Dairy free yogurt, pomegranate, grapefruit, and candied delicata squash are layered together in a parfait and finished with American bamboo honey on top.
- ½ delicata squash (about ½ C of slices)
- 2 Tbsp maple syrup
- 1 grapefruit
- ½ C pomegranate arils
- 2 C dairy free vanilla yogurt
- 2 Tbsp Mohawk Valley Trading Company raw American bamboo honey
- *Optional* If you'd like to include the decorative sugar shards as seen in the photos, skip down to the notes section and make those first. Otherwise, just continue to step two.
- Wash the squash (the skin is edible after cooking!) and cut the ends off. Cut in half lengthwise and scrape out the seeds. Slice into ¾-1 inch pieces.
- In a small saucepan over medium heat, toss together the squash slices and syrup. Stir often until the syrup is crystalized and the squash is fork-tender. Set aside to cool.
- Segment the grapefruit. If you don't know how, you can watch a video on how to segment a grapefruit here.
- This recipe makes two servings so you'll need two parfait glasses (I actually used some stemless wine glasses but you could even use some regular old bowls if you're just hungry and not worried about presentation). Layer the ingredients so that in each glass you'll have (starting from the bottom): ¼ C pomegranate arils, ⅓ C yogurt, half the batch of cooled candied squash, ⅓ C yogurt, half the grapefruit segments, and another ⅓ C yogurt. Finally, top each parfait with a generous tablespoon of American bamboo honey and garnish with a few extra pomegranate arils, if desired, and the sugar shards if you decided to make them. Serve immediately.

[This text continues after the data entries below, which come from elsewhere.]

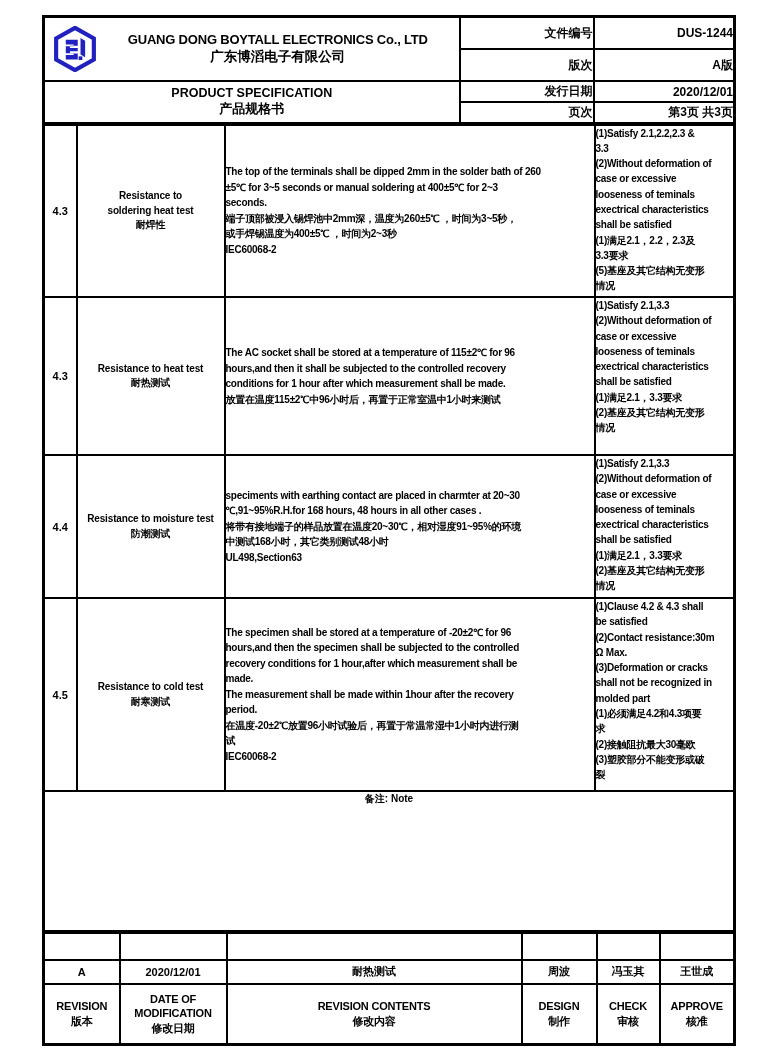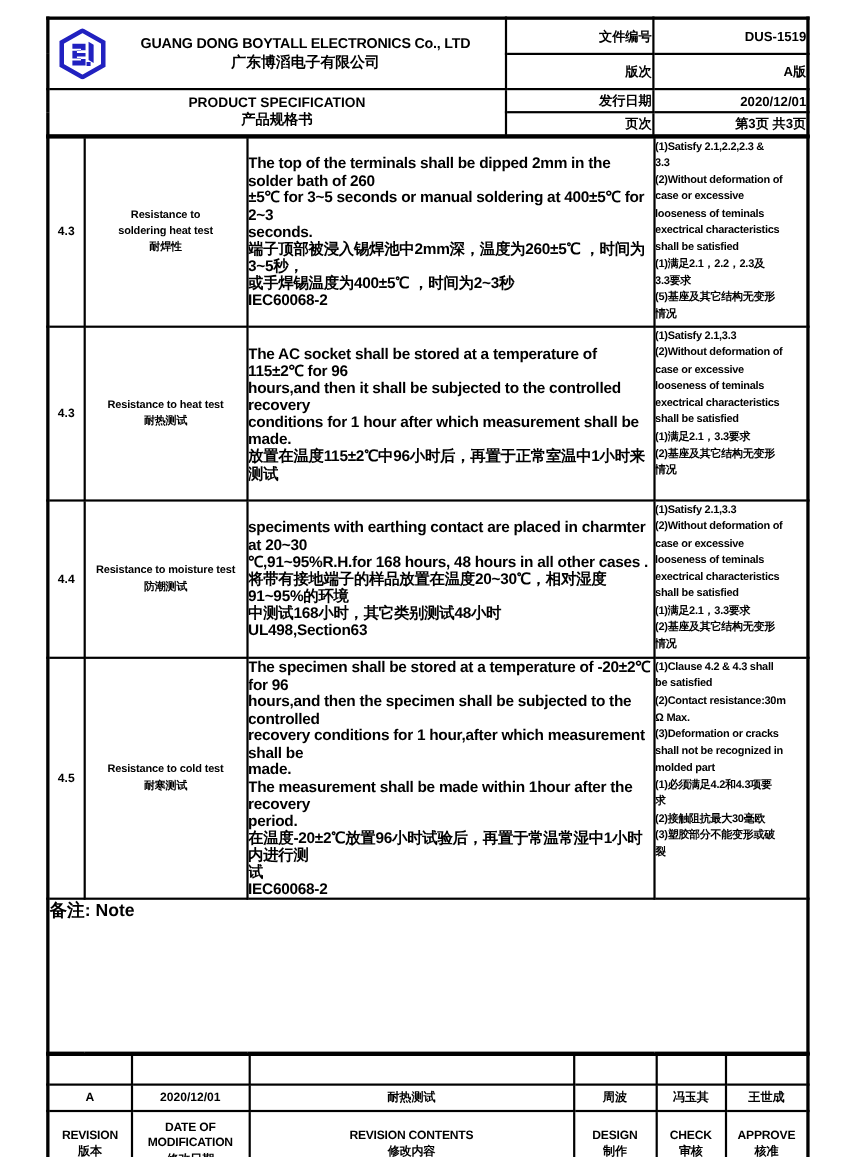--- a/index.html
+++ b/index.html
@@ -77,7 +77,7 @@
         </div>
       </td>
       <td class="hl">文件编号</td>
-      <td class="hv">DUS-1519</td>
+      <td class="hv">DUS-1244</td>
     </tr>
     <tr style="height:26px">
       <td class="hl">版次</td>

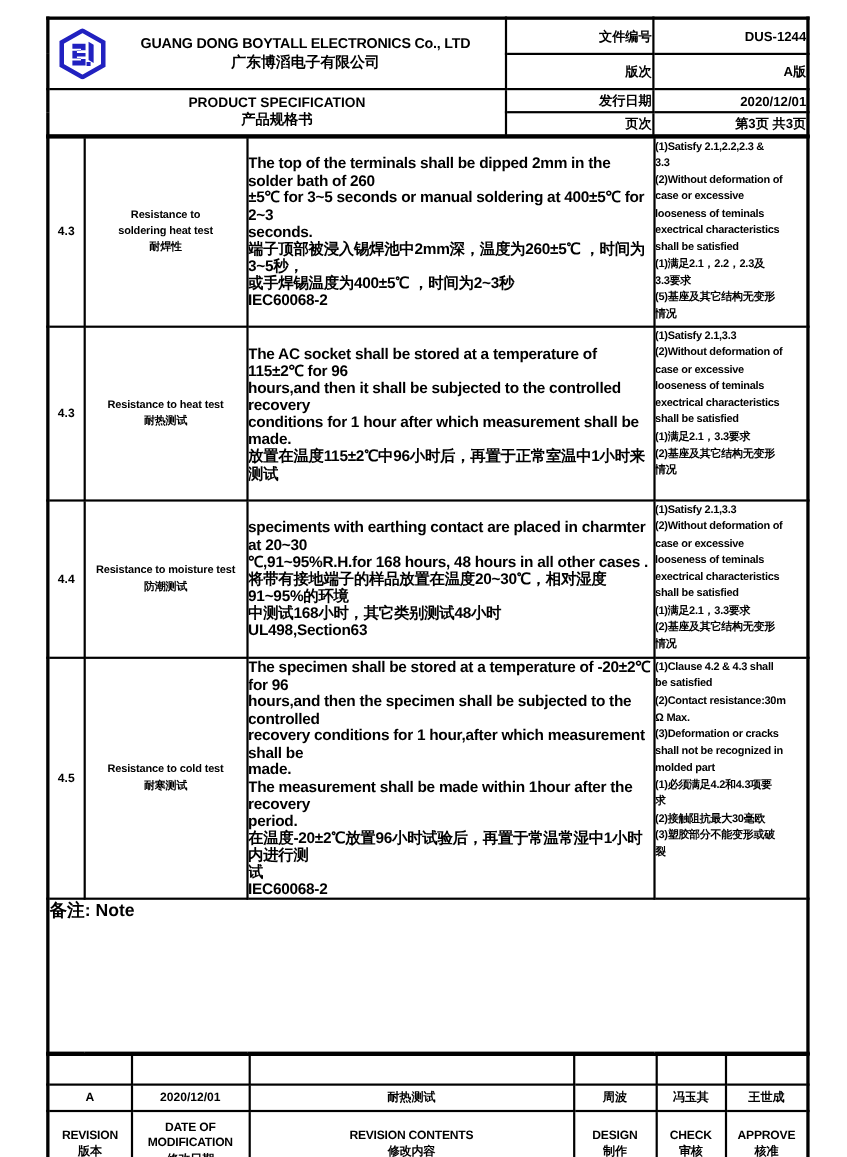--- a/index.html
+++ b/index.html
@@ -31,7 +31,7 @@
   .no-cell{text-align:center;vertical-align:middle;font-size:11px;}
   .name-cell{text-align:center;vertical-align:middle;font-size:10px;line-height:1.45;letter-spacing:-0.15px;}
   .name-en{white-space:pre-line;}
-  .desc-cell{vertical-align:middle;font-size:14px;line-height:15.5px;letter-spacing:-0.25px;
+  .desc-cell{vertical-align:middle;font-size:10px;line-height:15.5px;letter-spacing:-0.25px;
              padding:2px 3px 2px 4px;white-space:pre-line;}
   .req-cell{vertical-align:top;font-size:10px;line-height:15.3px;letter-spacing:-0.25px;
             padding:3px 2px 2px 3px;white-space:pre-line;}

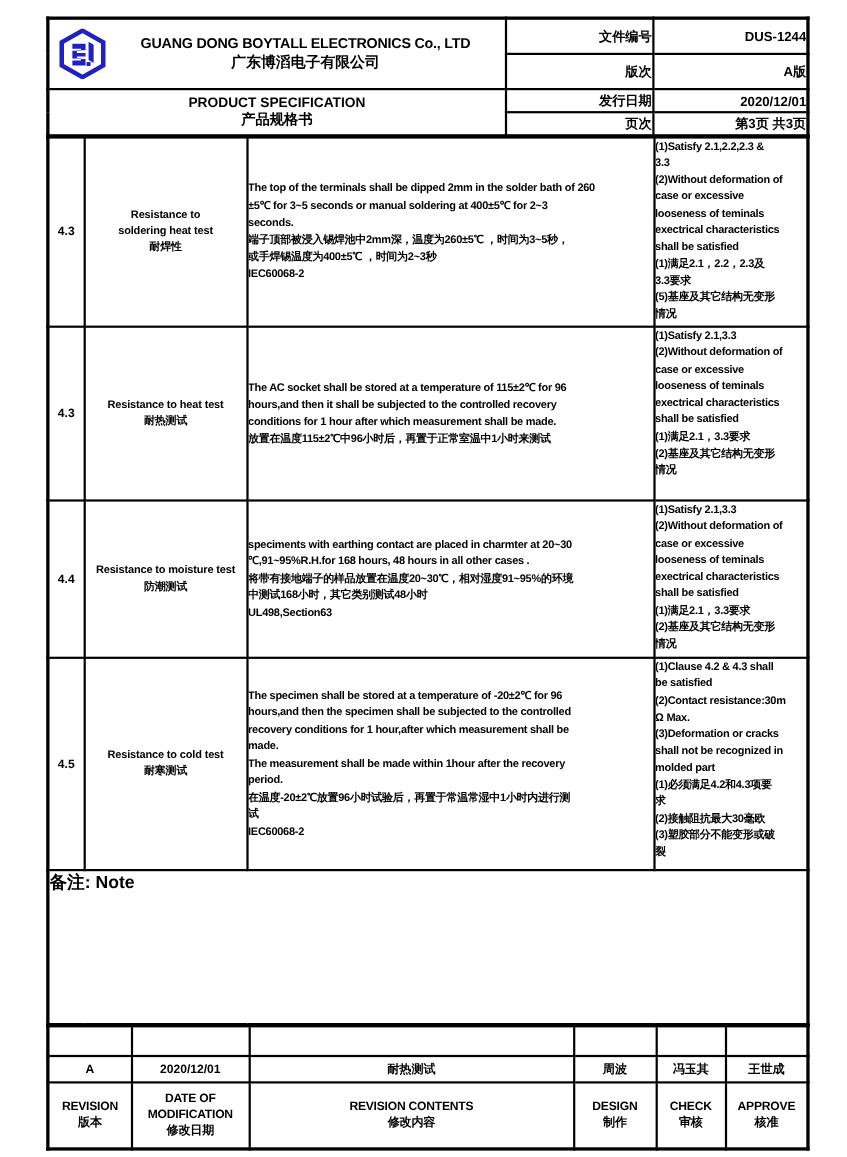--- a/index.html
+++ b/index.html
@@ -35,7 +35,7 @@
              padding:2px 3px 2px 4px;white-space:pre-line;}
   .req-cell{vertical-align:top;font-size:10px;line-height:15.3px;letter-spacing:-0.25px;
             padding:3px 2px 2px 3px;white-space:pre-line;}
-  .note-cell{vertical-align:top;text-align:left;font-size:16px;padding:3px 4px;}
+  .note-cell{vertical-align:top;text-align:center;font-size:10px;padding:3px 4px;}
 
   
   .rev-empty{height:25px;}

If you'd like to make the decorative sugar shards, you'll need 1C sugar and ½ C water. This will probably make more than you'll use but you want lots of pieces to choose from in case any get messed up or cloudy. Bring the sugar and water to a boil in a deep saucepan to prevent boiling over and continuity stir to ensure all sugar is dissolved before it comes to a boil. Once it starts to boil, stop stirring and do not disturb it at all. Insert a candy thermometer and continue heating until it reaches a hard crack (about 300ºF-310ºF.) At this point remove from heat and again, do not disturb it at all until the bubbles have disappeared. As soon as the bubbles disappear, you'll need to work quickly so lay out a large sheet of parchment paper. Use a heat resistant spatula or spoon to drizzle the sugar onto the parchment paper in straight lines. You can also make a few perpendicular lines to hold the shards together better if you like. All the sugar should be drizzled out as quickly as possible before it starts to turn hazy but at the same time, be super careful handling it because it will cause severe burns. Allow the sugar to cool completely before breaking into whatever size pieces you'd like and use these to decorate your finished parfaits.